A Less- Exciting Endeavour

As a failed idea at fun, my architecture professor decided to take our class to a brick factory in a bitter-cold outskirt of Berlin. This German brick place had a bunch of stupid bricks. We saw an assembly line of Germans dirtied in mud, man-ishly slapping grey chunks of clay into squares. This is how the brick is shaped (in that monotonous lecture voice). The workers were clad in cute, blue overalls, listening to Mexican-construction-worker's style of German tang. The only difference between these guys was the Germans had health insurance. The only part about the field trip that I enjoyed was the freebie from class, and of course the baking process of the bricks. I got to stand in a furnace where 3,000 bricks can bake. The crisping process takes two weeks and then a brick is born. But who really cares about bricks anyway?
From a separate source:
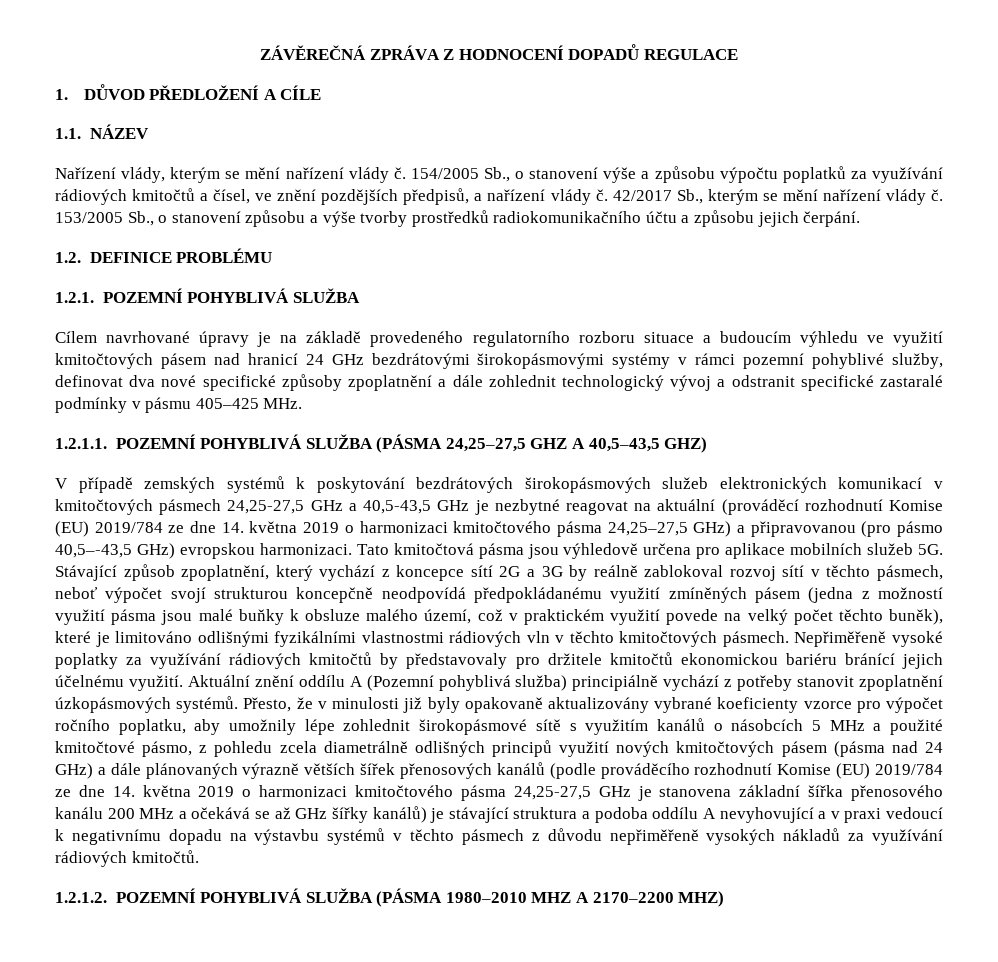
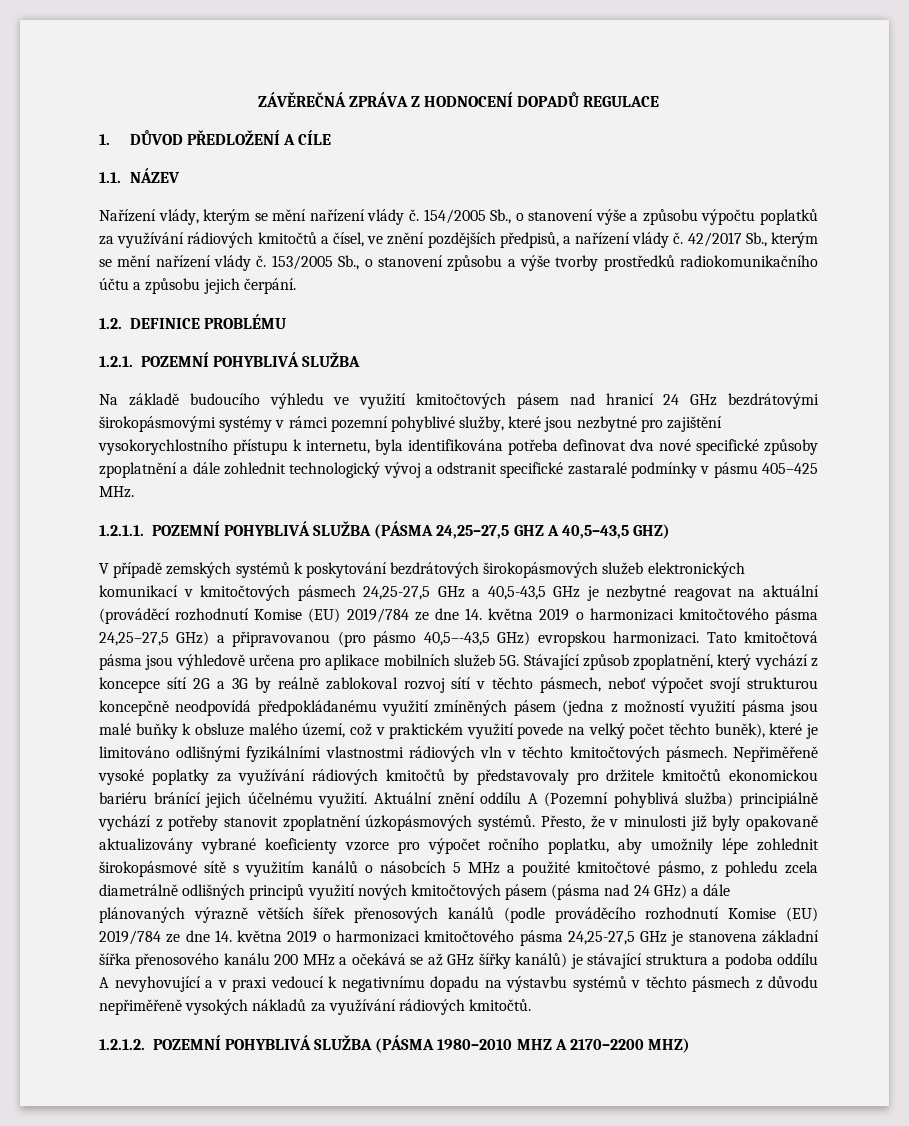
- Cílem navrhované úpravy je na základě provedeného regulatorního rozboru situace a budoucím výhledu ve využití kmitočtových pásem nad hranicí 24 GHz bezdrátovými širokopásmovými systémy v rámci pozemní pohyblivé služby, definovat dva nové specifické způsoby zpoplatnění a dále zohlednit technologický vývoj a odstranit specifické zastaralé podmínky v pásmu 405–425 MHz.
+ Na základě budoucího výhledu ve využití kmitočtových pásem nad hranicí 24 GHz bezdrátovými širokopásmovými systémy v rámci pozemní pohyblivé služby, které jsou nezbytné pro zajištění vysokorychlostního přístupu k internetu, byla identifikována potřeba definovat dva nové specifické způsoby zpoplatnění a dále zohlednit technologický vývoj a odstranit specifické zastaralé podmínky v pásmu 405–425 MHz.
The next day was even more underwhelming. NYU took us on another day trip to Weimar to see the Buchenwald concentration camp. Weimar was a cuddly city with forests and cobblestone. My expectations were way too exotic for this trip. I wanted to see rigor mortis at this concentration camp. I was highly anticipating barbed wire with dried-up Jew flesh and clothing remnants. Heck, I was at least expecting some left over Nazi blood. Turns out, the walls were spick-n-span, the body ovens weren't nary an ash, and the inmate cells had fake mistletoe. There were a few remaining prison houses with antiqued signs of torture, but that's about it. I saw a few half-stimulating photos of body piles and mal-nutritioned corpses. That was sort of expected. I know what you're thinking...I'm inhuman and my heart is made of solid...right? Pardon my writerly use of imagery, but aren't concentration camps supposed to have "things from concentrate?" sheesh. This place was a freaking memorial.

I'm falling in love with this perfect economy. I feel so free - I think this new-found liberation (and massive amount of leisure) encourages me to write more. Go me!